## Provided records

-- Opening Marker --

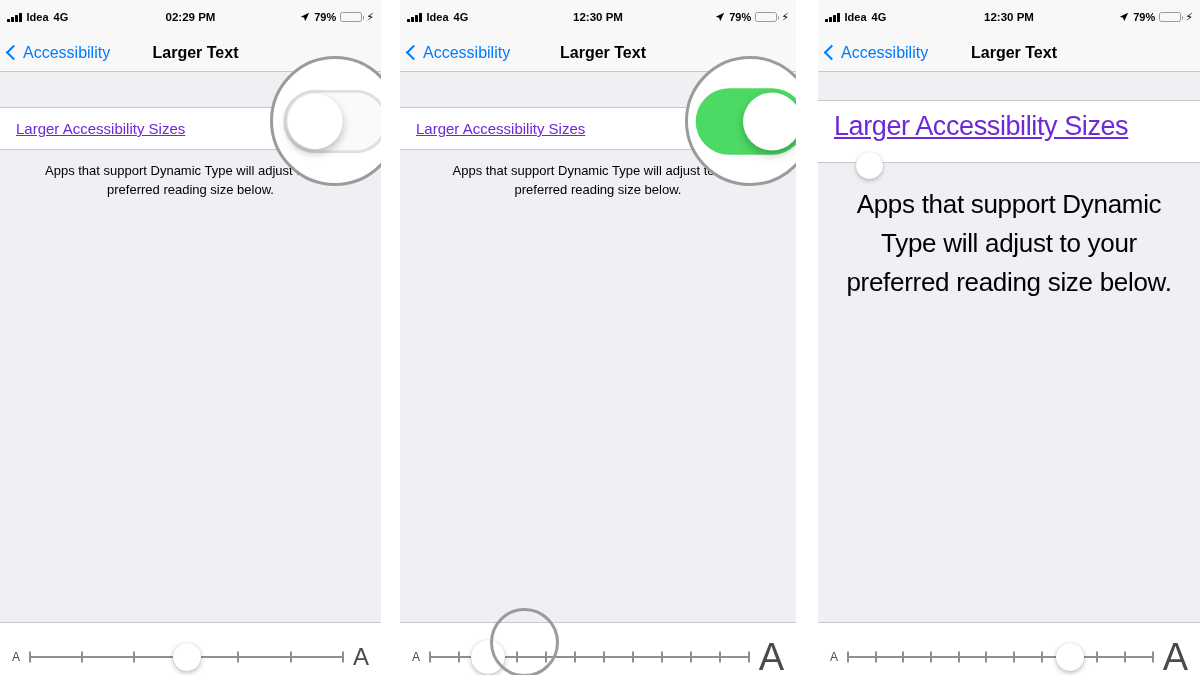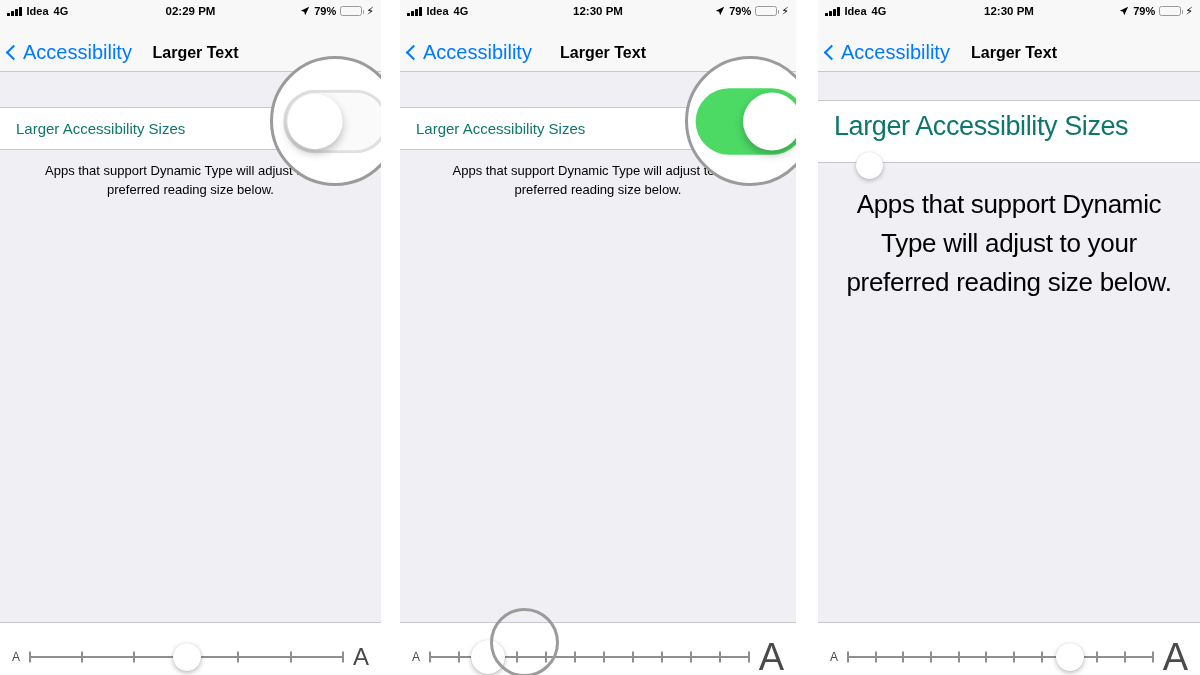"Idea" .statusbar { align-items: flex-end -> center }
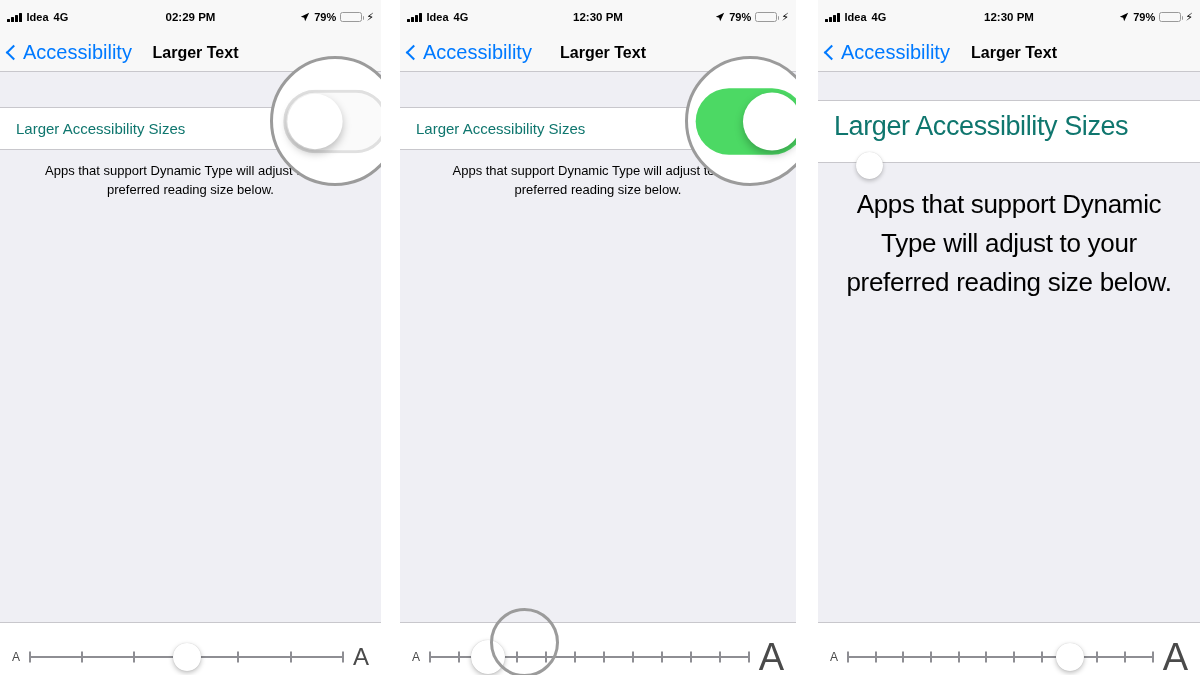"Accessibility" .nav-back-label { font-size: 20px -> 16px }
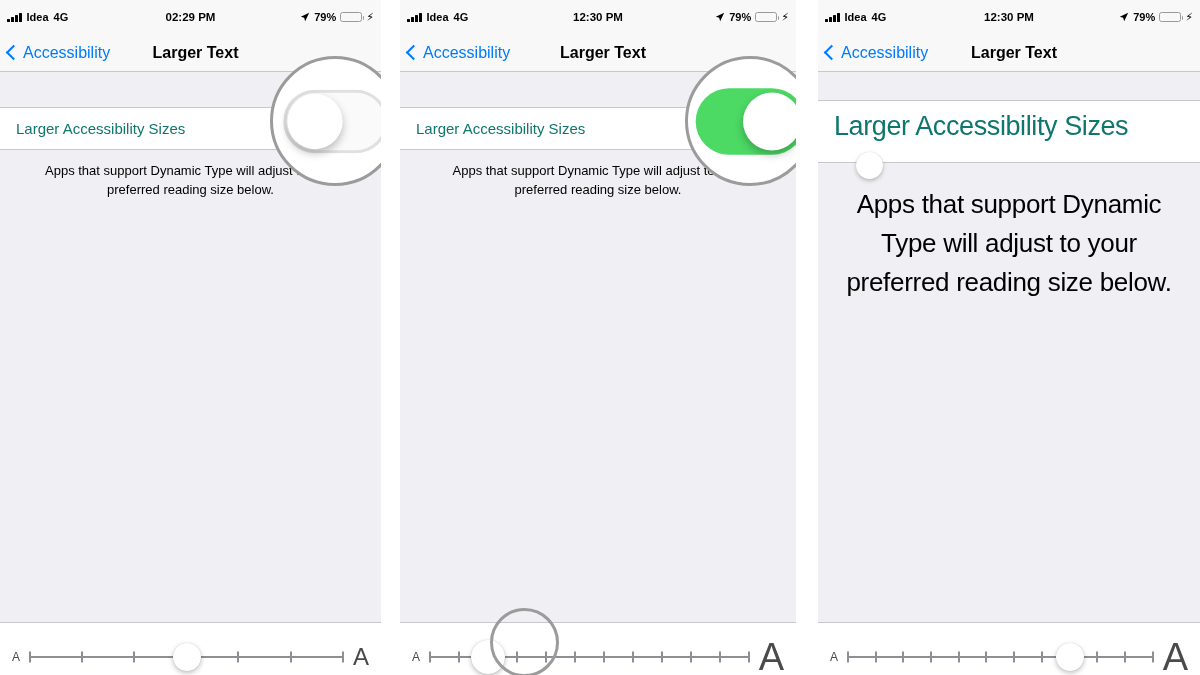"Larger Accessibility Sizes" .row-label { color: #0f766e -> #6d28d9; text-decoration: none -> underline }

-- Closing Marker --
-- Opening Marker --

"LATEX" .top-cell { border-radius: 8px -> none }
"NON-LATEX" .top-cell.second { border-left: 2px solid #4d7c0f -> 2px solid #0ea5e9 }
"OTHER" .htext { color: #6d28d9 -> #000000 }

-- Closing Marker --
-- Opening Marker --

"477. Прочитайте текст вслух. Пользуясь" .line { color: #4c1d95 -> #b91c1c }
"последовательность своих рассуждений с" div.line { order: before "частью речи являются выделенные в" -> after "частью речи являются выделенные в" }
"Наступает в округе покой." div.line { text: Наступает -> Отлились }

-- Closing Marker --

The lines to return are those in the entries above that include "border".

"LATEX" .top-cell { border-radius: 8px -> none }
"NON-LATEX" .top-cell.second { border-left: 2px solid #4d7c0f -> 2px solid #0ea5e9 }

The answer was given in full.